Agora eu estou com medo. Pois é. O Marcelo escreveu para cá, diz que nos dois últimos anos, a namorada dele emprestou o cartão de crédito para ele, porque o nome dele estava negativado. Aí diz que ele fez o controle de gastos, conseguiu regularizar a vida financeira, e assim não estou mais usando o cartão dela, pois já tenho o meu pessoal. Só que ele está preocupado com o seguinte, porque o cartão dela, no extrato lá, tem os gastos somados dele e dela.

por motivos óbvios. Os dois passaram a usar um cartão só. E esses gastos ultrapassam os rendimentos dela. Ele está preocupado. Será que isso pode dar problema para ela na hora de fazer a declaração do Imposto de Renda? Olha, a...

A fiscalização, vamos dizer assim, com relação a cartão de crédito, não é tão automática, tá, Milton? E realmente a gente não, dependendo do valor da dívida ali, não é necessário reportar isso na declaração de imposto de renda dela. Mas é claro que é importante ele ter, já que ele conseguiu fazer essa conciliação de gastos ali, do que ele conseguiu pagar para ela, devolver para ela, é importante que ele tenha ali essa documentação, eventualmente... Não, eu não...

eventualmente podem até fazer um contrato ali de multo, de empréstimo, para regularizar essa transação que eles fizeram ali. Mas, de fato, a fiscalização sobre o cartão de crédito ocorre em casos bem raros, em poucas situações, mas é possível, a Receita Federal pode pedir esses esclarecimentos.

Mas não é caso para romper relacionamento. Não, não. Vamos regularizar e deixar. Pelo menos agora ele fez o cartão dele, né? Parou com essa história de pegar o cartão da namorada emprestada. Tranquilo, regularizou tudo. Vai firme, Marcelo. Vai em frente. É isso. Fala, Cássia.
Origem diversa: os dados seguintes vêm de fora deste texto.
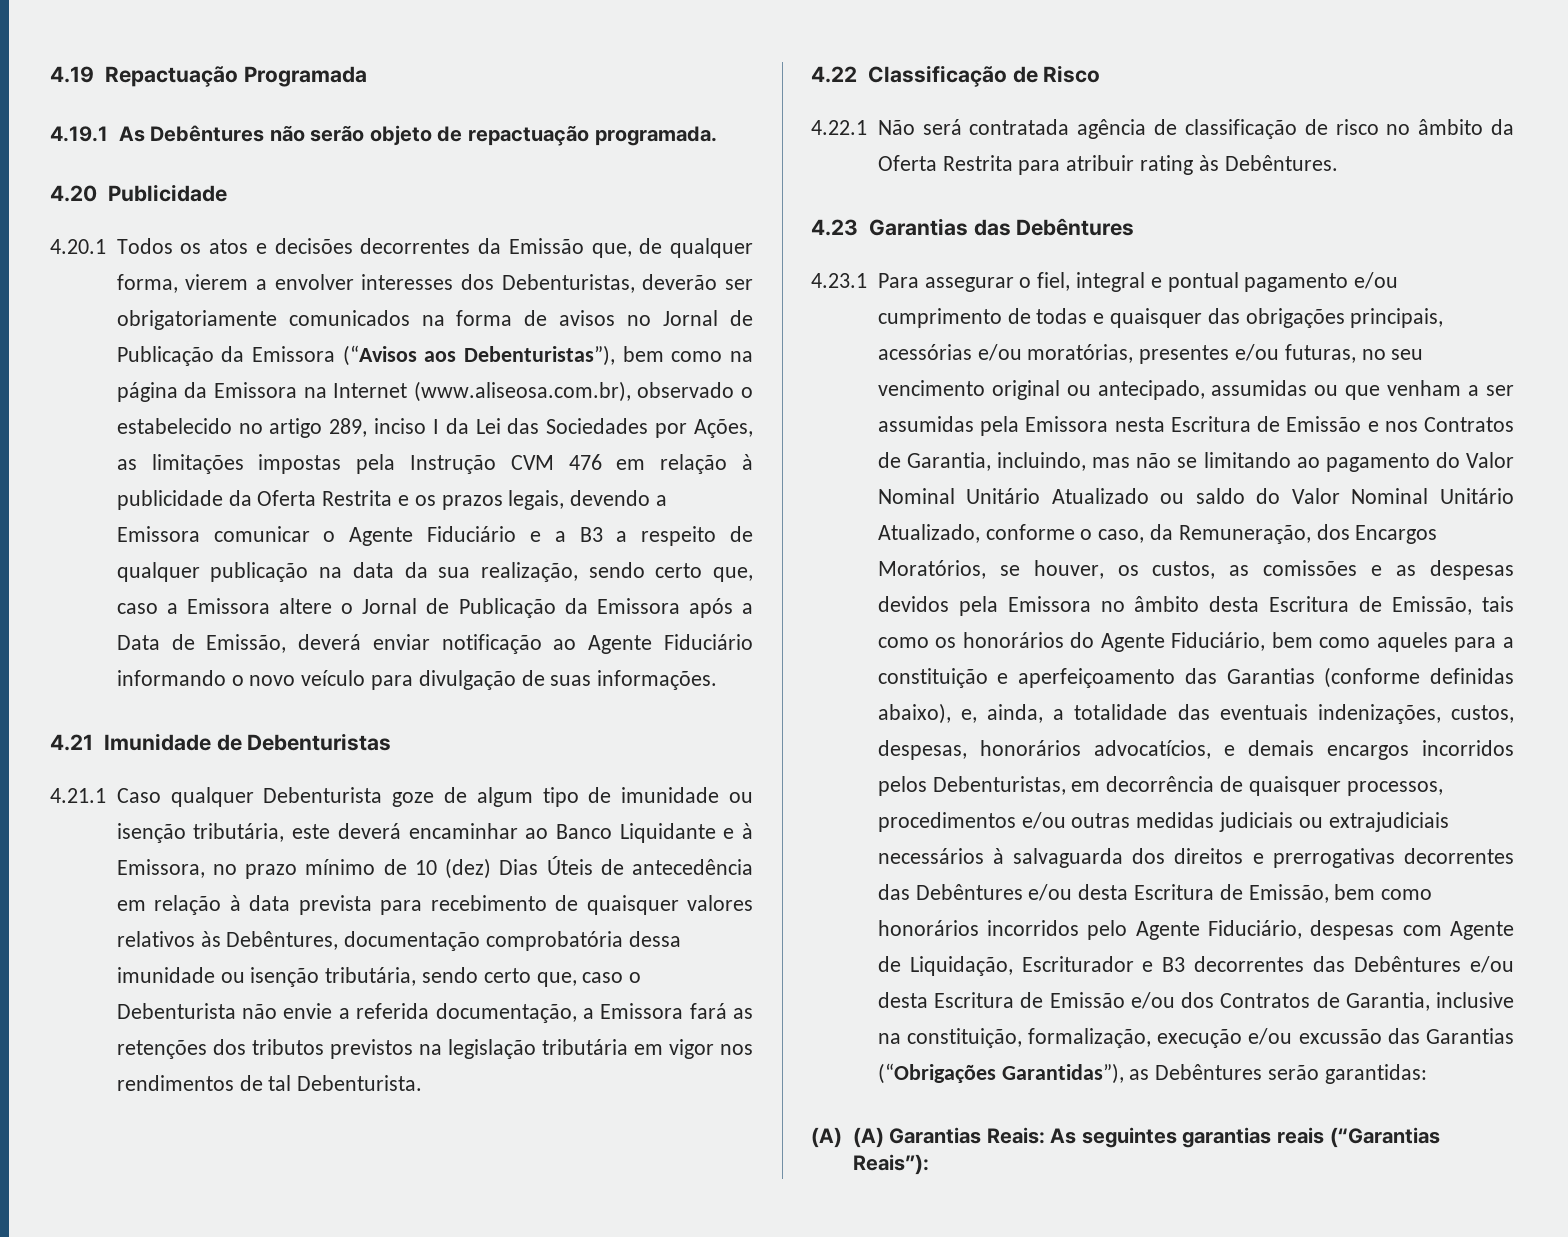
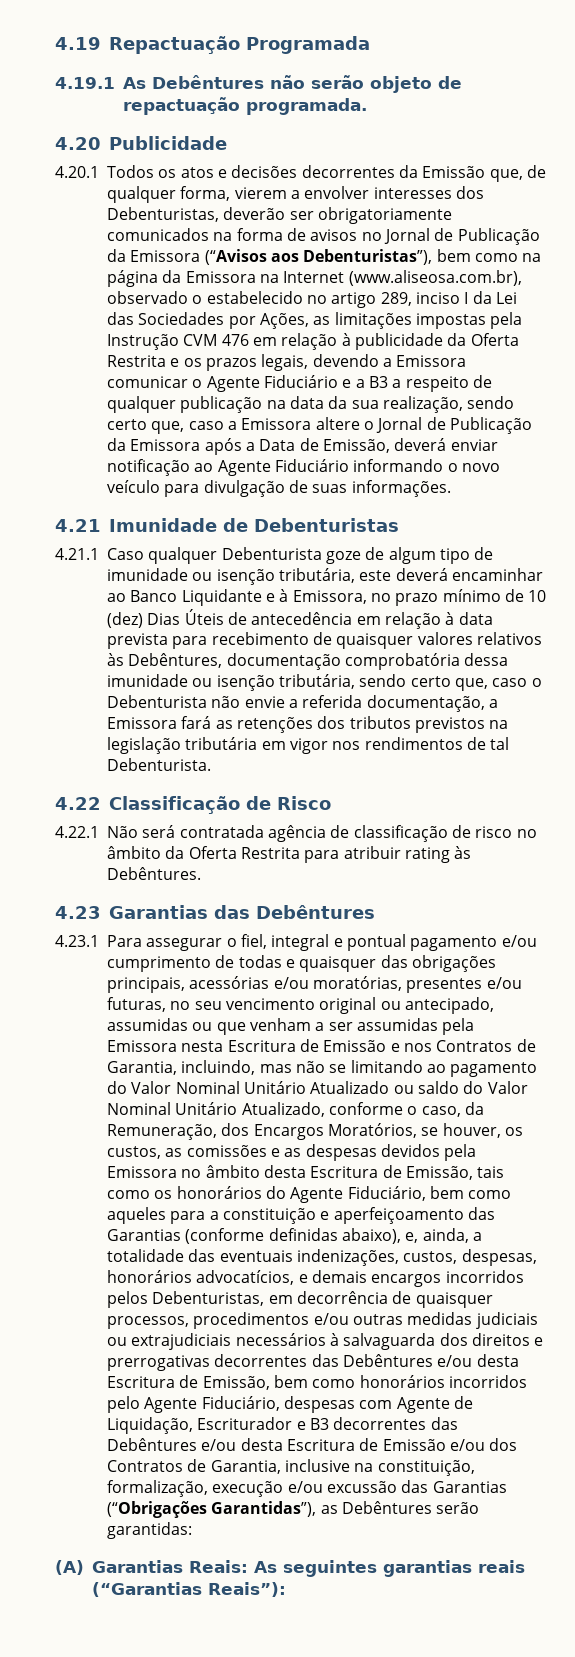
- (A) (A) Garantias Reais: As seguintes garantias reais (“Garantias Reais”):
+ (A) Garantias Reais: As seguintes garantias reais (“Garantias Reais”):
Para a gente encerrar aqui, tem uma pergunta que também diz respeito a relacionamento. O nosso ouvinte... Não, mas essa aqui parece... é um relacionamento que já acabou. É consultoria emocional hoje. Quase emocional, exato. O relacionamento que permanece é com os filhos aqui. Então, acho que essa vai ser mais fácil. Nosso ouvinte é divorciado, tem guarda compartilhada. Ele paga pensão e declara as filhas como alimentadas. Ele paga as despesas médicas e queria saber se ele pode declarar estas despesas das filhas.

Olha, a questão de pensão alimentícia, tudo vai depender do que foi estabelecido na sentença, tá? Então, se realmente na sentença ficou estabelecido que ele, além do pagamento da pensão, ele também vai ser o responsável por arcar com os pagamentos das descesas médicas, ele pode sim declarar na declaração dele, reportar na declaração dele e fazer o benefício ali das deduções.

dessas despesas na declaração dele. Mas isso vai depender da sentença. Realmente a gente tem que analisar se isso foi estabelecido na sentença. Maravilha, ele pode utilizar como dedução. Se não, ele está fazendo ali um gesto de apoio para as filhas, mas realmente para fins de imposto de renda a gente não pode se utilizar desse benefício fiscal.

Priscila, agradeço muito sua gentileza de ter ajudado as pessoas aqui a tirar todas essas dúvidas. Claro que sempre surgem cada vez mais, mas enfim, de alguma maneira estamos colaborando com as pessoas até para que essa declaração seja entregue com tranquilidade. Muito obrigado pela sua gentileza, até uma nova oportunidade. Eu que agradeço, foi um prazer e até a próxima. Até a próxima, obrigada. Priscila Ramos, a sua diretora da KPMG, conversou com você aqui no Jornal da CBN.